Segment Open

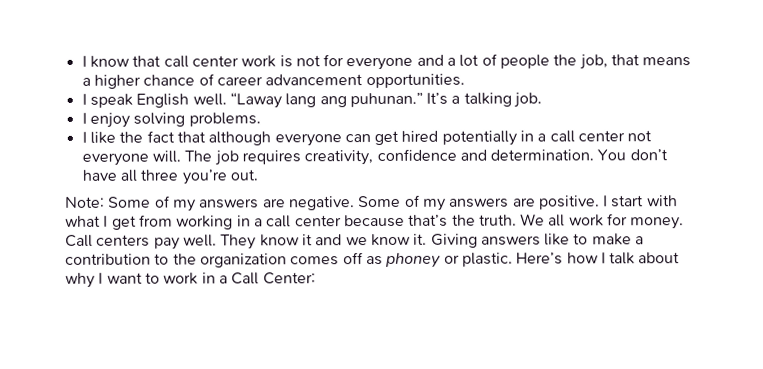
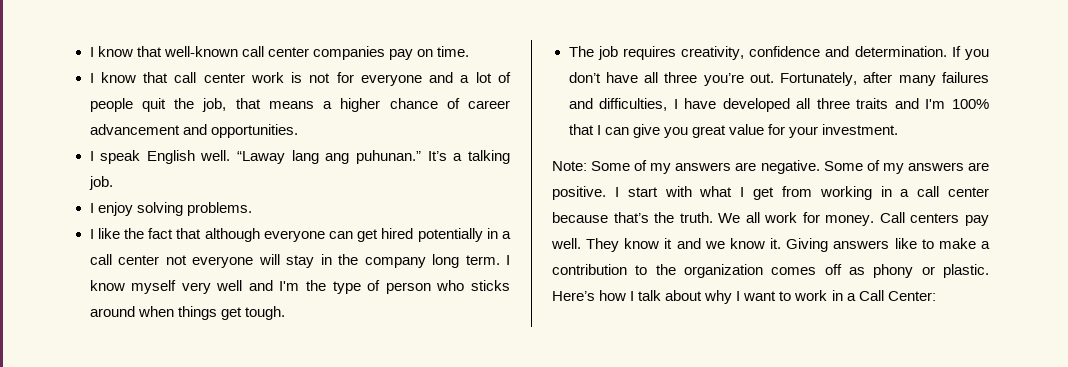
[81,55,162,68] I know that -> [89,46,469,60] [89,72,169,83] I know that well-known call center companies pay on time. // I know that
(551, 61) none -> [141,98,166,112] quit
(364, 80) none -> [182,124,207,135] and
[151,150,181,163] will. -> [258,254,510,268] [89,280,510,294] [89,306,285,320] will stay in the company long term. I know myself very well and I'm the type of person who sticks around when things get tough. //
[597,149,627,161] You -> [951,46,989,60] If you
(258, 175) none -> [780,72,989,86] [568,98,989,112] [568,124,898,138] Fortunately, after many failures and difficulties, I have developed all three traits and I'm 100% that I can give you great value for your investment.
[385,252,442,268] phoney -> [873,264,914,278] phony

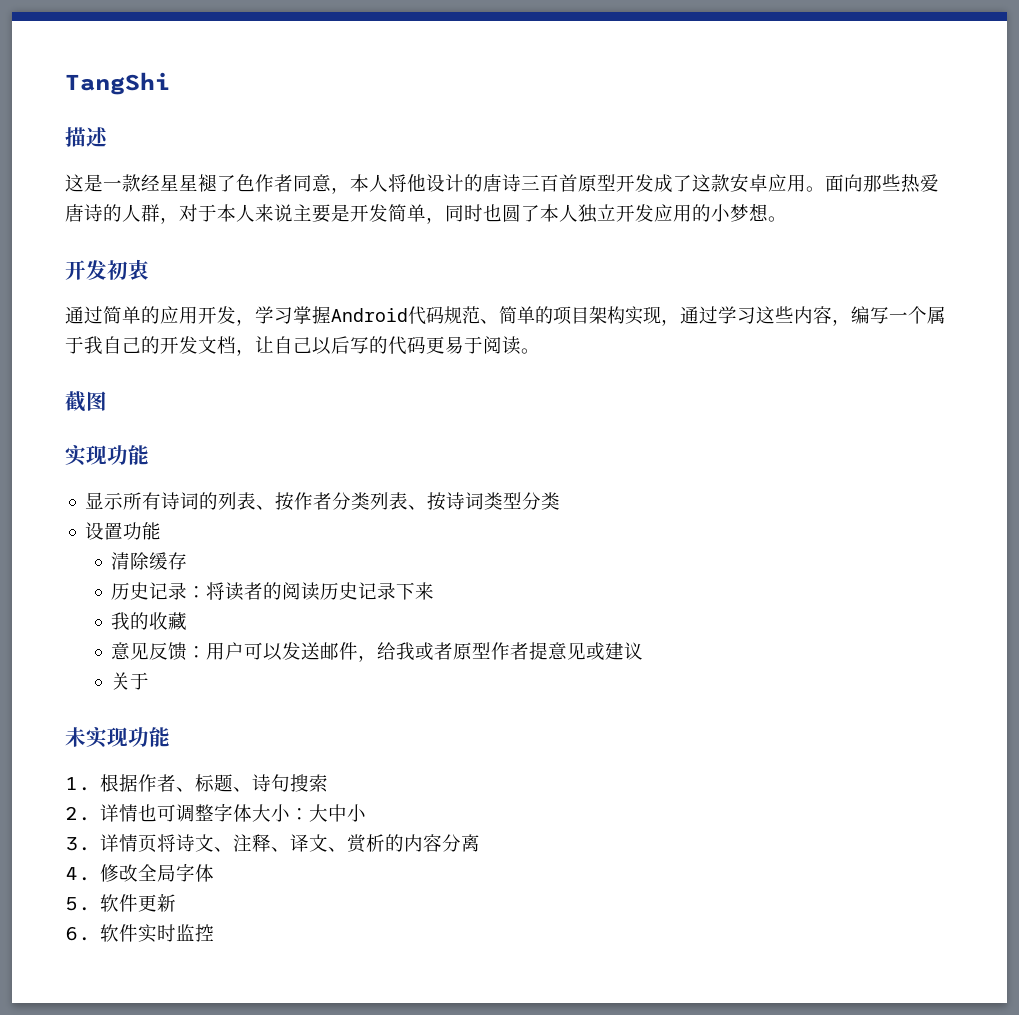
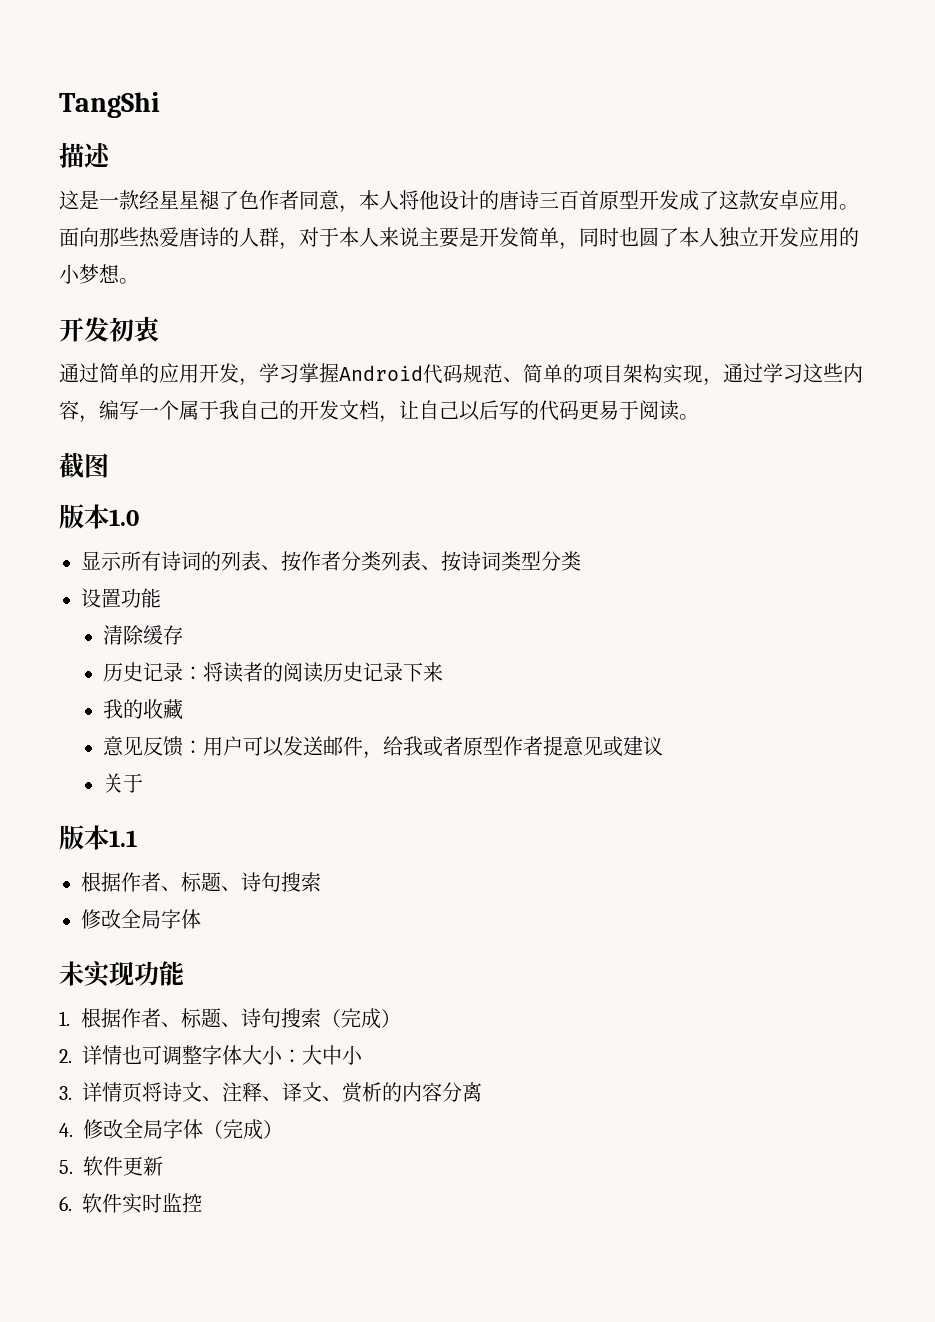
[65,445,149,466] 实现功能 -> [59,504,139,529] 版本1.0
(150, 681) none -> [59,825,137,850] [81,872,321,892] [81,909,201,929] // 版本1.1 // 根据作者、标题、诗句搜索 // 修改全局字体
(329, 783) none -> [321,1008,402,1029] （完成）
(215, 873) none -> [203,1119,283,1140] （完成）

Segment Closed

DESCRIPTION OF THE TASK: Which lines in the records above contain the word "none"? Copy each one.

RESPONSE AREA:
(551, 61) none -> [141,98,166,112] quit
(364, 80) none -> [182,124,207,135] and
(258, 175) none -> [780,72,989,86] [568,98,989,112] [568,124,898,138] Fortunately, after many failures and difficulties, I have developed all three traits and I'm 100% that I can give you great value for your investment.
(150, 681) none -> [59,825,137,850] [81,872,321,892] [81,909,201,929] // 版本1.1 // 根据作者、标题、诗句搜索 // 修改全局字体
(329, 783) none -> [321,1008,402,1029] （完成）
(215, 873) none -> [203,1119,283,1140] （完成）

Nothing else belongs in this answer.